What the task asks:
The required answer is a copy of each line in the entries below that includes "italic".

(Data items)

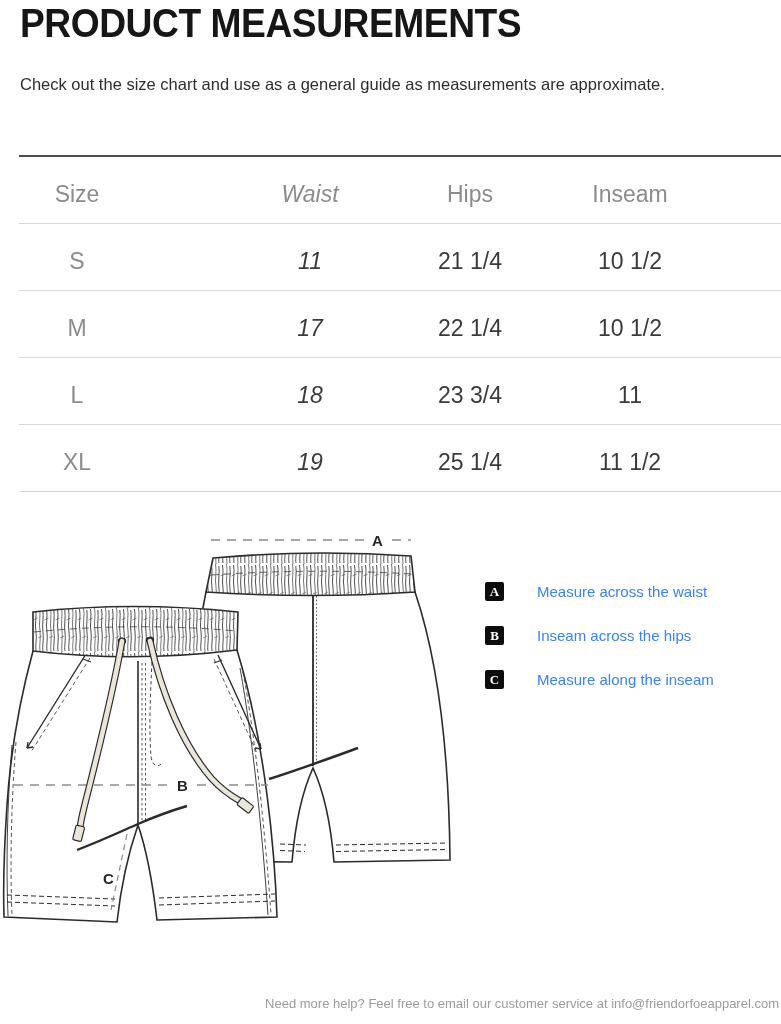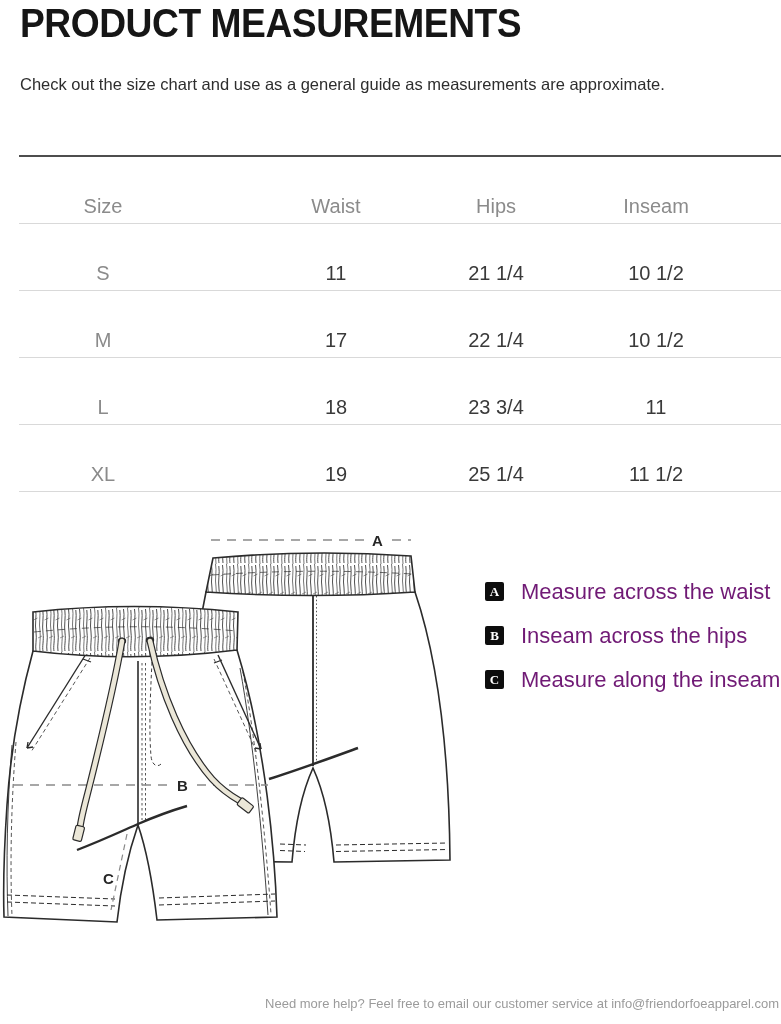--- a/index.html
+++ b/index.html
@@ -17,44 +17,44 @@
     transform:scaleX(.93);transform-origin:left top;white-space:nowrap;
   }
   .page-subtitle{
     left:20px;top:75px;margin:0;font-size:16.5px;color:#2e2e2e;white-space:nowrap;
   }
 
   
   .size-table{left:19px;right:0;top:155px;border-top:2px solid #4e4e4e;}
   .t-row{position:relative;height:66px;border-bottom:1px solid #d9d9d9;}
   .t-cell{
-    position:absolute;top:16px;height:66px;line-height:66px;
-    transform:translateX(-50%);font-size:20px;color:#3a3a3a;white-space:nowrap;margin-left:26px;
+    position:absolute;top:4px;height:66px;line-height:66px;
+    transform:translateX(-50%);font-size:23px;color:#3a3a3a;white-space:nowrap;
   }
   .t-head .t-cell, .cell-size{color:#8b8b8b;}
-  .c1{left:58px;}.c2{left:291px;}.c3{left:451px;}.c4{left:611px;}
+  .c1{left:58px;}.c2{left:291px;font-style:italic;}.c3{left:451px;}.c4{left:611px;}
 
   
   .diagram-wrap{left:0;top:520px;width:480px;height:450px;}
   .diagram-wrap svg{display:block;}
   svg text.measure-letter{
     font-family:"Liberation Sans","DejaVu Sans",sans-serif;
     font-size:15px;font-weight:600;fill:#262626;
   }
 
   
   .htm-panel{left:485px;top:582px;width:290px;}
   .htm-heading{margin:0 0 30px 0;font-size:28px;font-weight:500;color:#141414;white-space:nowrap;}
   .htm-item{display:flex;align-items:center;height:19px;margin-bottom:25px;}
   .htm-badge{
     width:19px;height:19px;background:#0d0d0d;border-radius:2px;flex:0 0 19px;
     color:#ffffff;font-weight:bold;font-size:13px;line-height:19px;text-align:center;
     font-family:"Liberation Serif","DejaVu Serif",serif;
   }
-  .htm-label{margin-left:17px;font-size:22px;color:#701a75;white-space:nowrap;}
+  .htm-label{margin-left:33px;font-size:15px;color:#3b82f6;white-space:nowrap;}
 
   
   .footer-help{right:2px;top:996px;font-size:13px;color:#9b9b9b;white-space:nowrap;}
 </style>
 </head>
 <body>
 
 <h1 class="abs page-title">PRODUCT MEASUREMENTS</h1>
 <p class="abs page-subtitle">Check out the size chart and use as a general guide as measurements are approximate.</p>
 

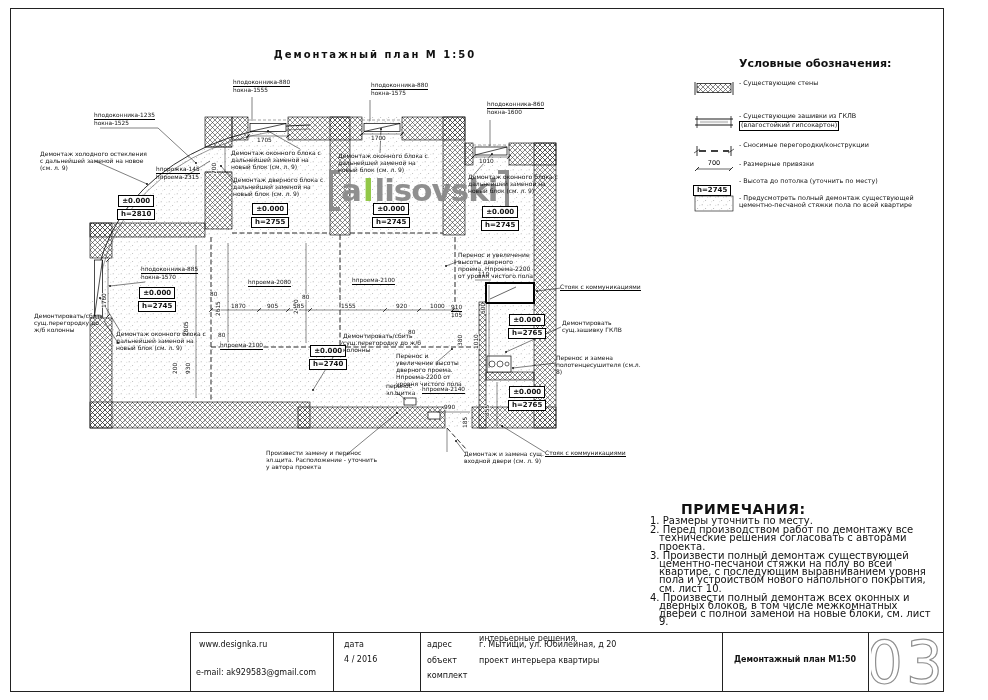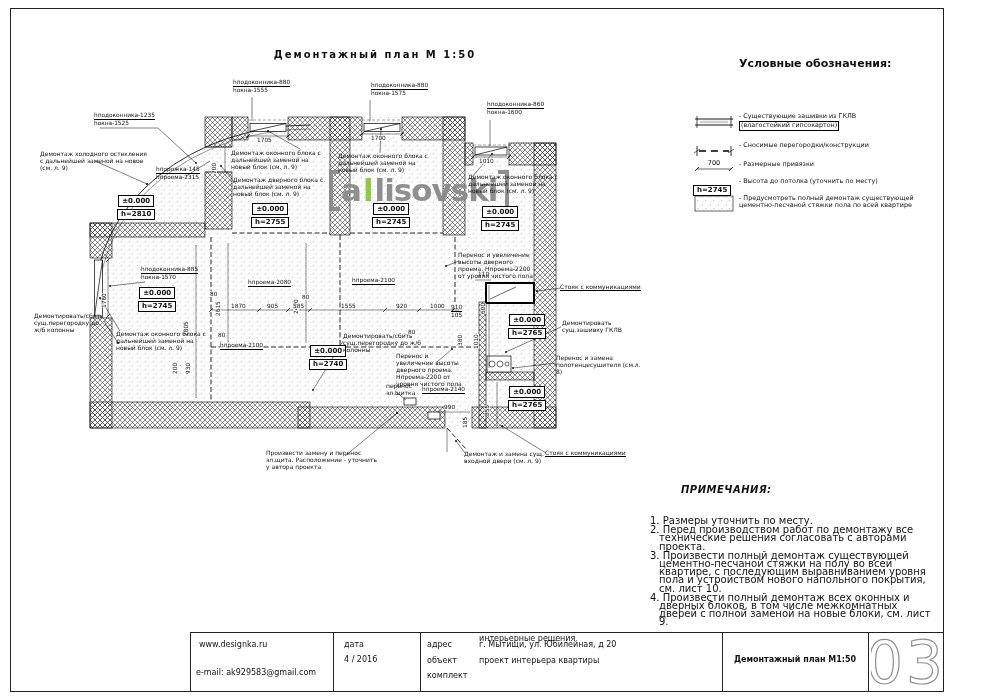--- a/index.html
+++ b/index.html
@@ -31,21 +31,21 @@
   .co{font-size:6px;line-height:7px;}
   .co.ul{border-bottom:0.8px solid #000;white-space:nowrap;background:rgba(255,255,255,.7);}
   
   .lg-title{left:739px;top:57px;font-size:11px;font-weight:bold;}
   .lg-row{display:flex;align-items:flex-start;}
   .lg-sym{width:46px;flex:0 0 46px;}
   .lg-txt{font-size:6.4px;line-height:7.4px;}
   .lg-txt .b2{display:inline-block;border:0.8px solid #000;padding:0 1px;margin-top:1px;}
   .hbox{display:inline-block;border:1px solid #000;padding:0 3px;font-size:7px;font-weight:bold;line-height:9px;}
   
-  .nt-title{left:681px;top:484px;font-size:10px;font-weight:bold;letter-spacing:.5px;font-style:italic;}
+  .nt-title{left:681px;top:501px;font-size:14px;font-weight:bold;letter-spacing:.5px;}
   .nt{left:650px;top:517px;width:282px;font-size:10px;line-height:8.2px;}
   .nt .it{text-indent:-9px;padding-left:9px;margin-bottom:1px;}
   
   .tb-line{background:#222;}
   .tb{font-size:8px;line-height:9px;white-space:nowrap;}
   .num-svg text{font-family:"DejaVu Sans",sans-serif;letter-spacing:3px;}
 </style>
 </head>
 <body>
 
@@ -317,20 +317,28 @@
   <div class="s co" style="left:562px;top:319px;width:90px">Демонтировать сущ.зашивку ГКЛВ</div>
   <div class="s co" style="left:556px;top:354px;width:90px">Перенос и замена полотенцесушителя (см.л. 8)</div>
   <div class="s co ul" style="left:560px;top:283px">Стояк с коммуникациями</div>
   <div class="s co ul" style="left:545px;top:449px">Стояк с коммуникациями</div>
   <div class="s co" style="left:386px;top:382px;width:42px">перенос эл.щитка</div>
   <div class="s co" style="left:266px;top:449px;width:112px">Произвести замену и перенос эл.щита. Расположение - уточнить у автора проекта</div>
   <div class="s co" style="left:464px;top:450px;width:92px">Демонтаж и замена сущ. входной двери (см. л. 9)</div>
 
   <div class="s lg-title">Условные обозначения:</div>
 
+  <div class="s lg-row" style="left:693px;top:80px;width:250px">
+    <span class="lg-sym"><svg width="42" height="13">
+          <rect x="4" y="1.5" width="34" height="9" fill="url(#hatch)" stroke="#000" stroke-width="0.7"></rect>
+          <line x1="2" y1="0" x2="2" y2="13" stroke="#000" stroke-width="0.8"></line>
+          <line x1="40" y1="0" x2="40" y2="13" stroke="#000" stroke-width="0.8"></line>
+        </svg></span>
+    <span class="lg-txt">- Существующие стены</span>
+  </div>
 
 
   <div class="s lg-row" style="left:693px;top:142px;width:250px">
     <span class="lg-sym"><svg width="42" height="12">
           <line x1="4" y1="1" x2="4" y2="11" stroke="#000" stroke-width="0.8"></line>
           <line x1="38" y1="1" x2="38" y2="11" stroke="#000" stroke-width="0.8"></line>
           <line x1="6" y1="6" x2="36" y2="6" stroke="#000" stroke-width="1.4" stroke-dasharray="7 5"></line>
           <line x1="1" y1="8" x2="7" y2="4" stroke="#000" stroke-width="0.6"></line>
           <line x1="35" y1="8" x2="41" y2="4" stroke="#000" stroke-width="0.6"></line>
         </svg></span>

Response to this exercise:
+  .c1{left:58px;}.c2{left:291px;font-style:italic;}.c3{left:451px;}.c4{left:611px;}
-  .nt-title{left:681px;top:484px;font-size:10px;font-weight:bold;letter-spacing:.5px;font-style:italic;}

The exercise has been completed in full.